Available data:
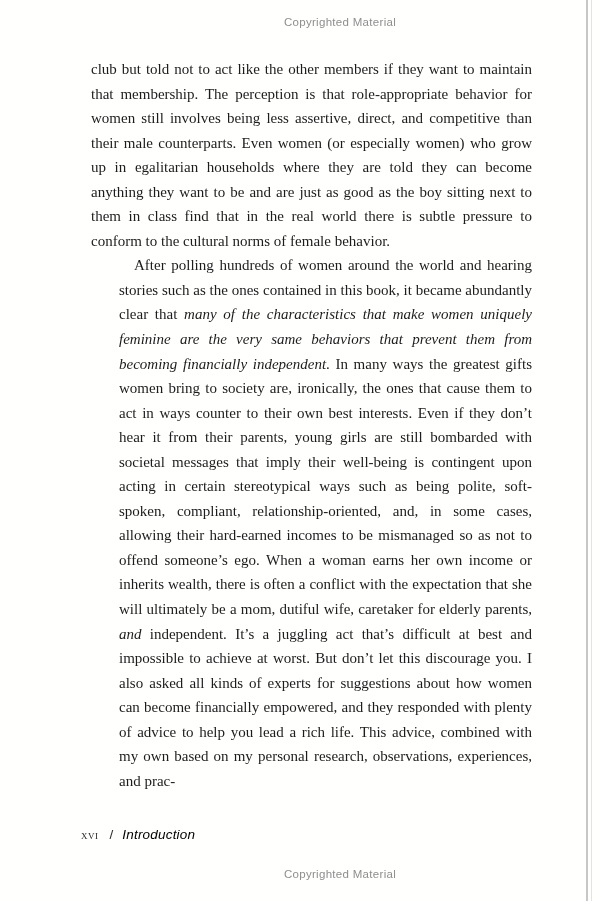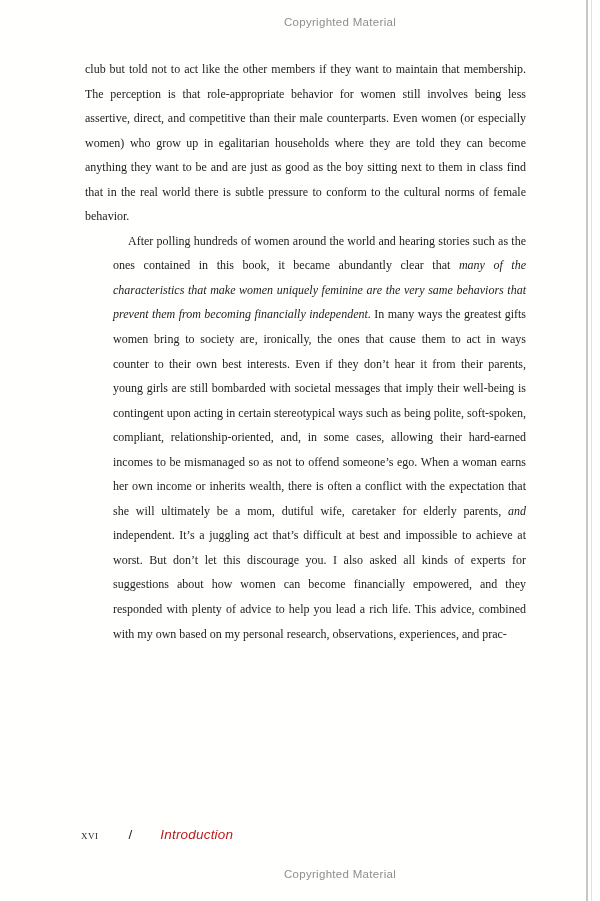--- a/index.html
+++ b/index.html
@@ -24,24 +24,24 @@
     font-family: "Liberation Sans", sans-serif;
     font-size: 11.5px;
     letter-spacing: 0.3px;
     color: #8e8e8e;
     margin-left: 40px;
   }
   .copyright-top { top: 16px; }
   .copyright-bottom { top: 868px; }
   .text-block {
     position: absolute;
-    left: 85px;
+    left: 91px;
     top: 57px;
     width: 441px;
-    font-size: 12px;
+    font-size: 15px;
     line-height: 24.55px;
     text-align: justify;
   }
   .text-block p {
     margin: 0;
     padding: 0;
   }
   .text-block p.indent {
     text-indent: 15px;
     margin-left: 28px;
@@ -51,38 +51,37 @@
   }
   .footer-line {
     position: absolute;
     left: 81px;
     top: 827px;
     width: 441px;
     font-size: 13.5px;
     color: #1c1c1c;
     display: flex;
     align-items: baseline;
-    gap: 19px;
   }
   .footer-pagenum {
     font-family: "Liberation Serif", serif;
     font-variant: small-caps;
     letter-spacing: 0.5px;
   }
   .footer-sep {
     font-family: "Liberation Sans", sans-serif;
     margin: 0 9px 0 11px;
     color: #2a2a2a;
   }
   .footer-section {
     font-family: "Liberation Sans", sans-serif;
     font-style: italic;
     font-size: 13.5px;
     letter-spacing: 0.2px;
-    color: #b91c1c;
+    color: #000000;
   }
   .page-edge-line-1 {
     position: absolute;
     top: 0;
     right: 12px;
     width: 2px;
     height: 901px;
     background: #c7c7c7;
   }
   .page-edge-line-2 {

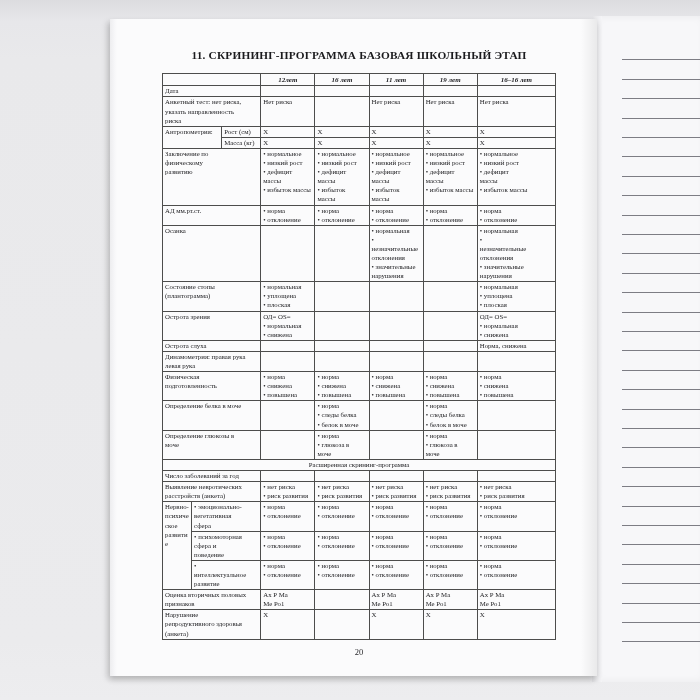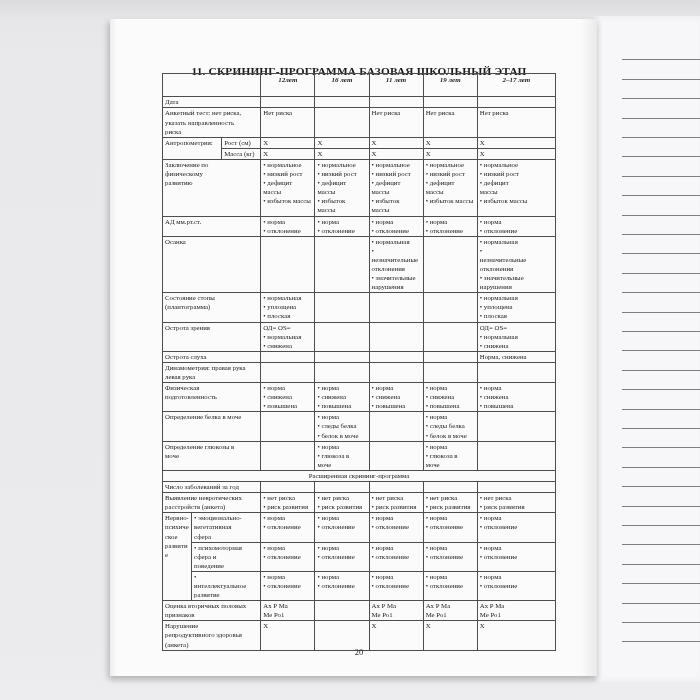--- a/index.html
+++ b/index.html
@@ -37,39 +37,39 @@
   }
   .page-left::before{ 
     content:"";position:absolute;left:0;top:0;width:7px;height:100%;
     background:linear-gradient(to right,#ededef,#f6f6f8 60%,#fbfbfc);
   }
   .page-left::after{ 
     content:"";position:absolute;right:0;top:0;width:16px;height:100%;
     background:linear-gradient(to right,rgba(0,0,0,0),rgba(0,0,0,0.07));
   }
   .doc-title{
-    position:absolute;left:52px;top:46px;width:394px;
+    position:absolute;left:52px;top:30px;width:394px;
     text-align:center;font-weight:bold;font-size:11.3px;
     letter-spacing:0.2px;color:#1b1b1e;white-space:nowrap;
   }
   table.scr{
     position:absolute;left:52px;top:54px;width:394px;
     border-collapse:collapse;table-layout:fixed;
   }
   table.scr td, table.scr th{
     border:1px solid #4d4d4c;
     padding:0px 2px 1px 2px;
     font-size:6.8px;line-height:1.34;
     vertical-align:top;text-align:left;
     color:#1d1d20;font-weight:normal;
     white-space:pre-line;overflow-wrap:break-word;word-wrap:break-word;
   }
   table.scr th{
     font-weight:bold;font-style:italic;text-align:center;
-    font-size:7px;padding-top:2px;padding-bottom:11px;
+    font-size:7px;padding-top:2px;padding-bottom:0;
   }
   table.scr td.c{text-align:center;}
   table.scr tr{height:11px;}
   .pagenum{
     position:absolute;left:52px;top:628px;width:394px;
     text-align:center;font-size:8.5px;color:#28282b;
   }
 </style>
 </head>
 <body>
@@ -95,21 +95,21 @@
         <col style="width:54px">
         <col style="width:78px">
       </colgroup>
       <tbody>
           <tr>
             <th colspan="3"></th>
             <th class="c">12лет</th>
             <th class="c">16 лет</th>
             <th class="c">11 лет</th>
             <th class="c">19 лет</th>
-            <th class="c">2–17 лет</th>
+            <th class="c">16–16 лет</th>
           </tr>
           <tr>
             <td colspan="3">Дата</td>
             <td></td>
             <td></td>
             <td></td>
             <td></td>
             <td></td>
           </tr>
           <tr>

What the exercise asks: When a line in the records holds the string "background", copy that line.

Response to this task:
     background: #c7c7c7;
     background:linear-gradient(to right,#ededef,#f6f6f8 60%,#fbfbfc);
     background:linear-gradient(to right,rgba(0,0,0,0),rgba(0,0,0,0.07));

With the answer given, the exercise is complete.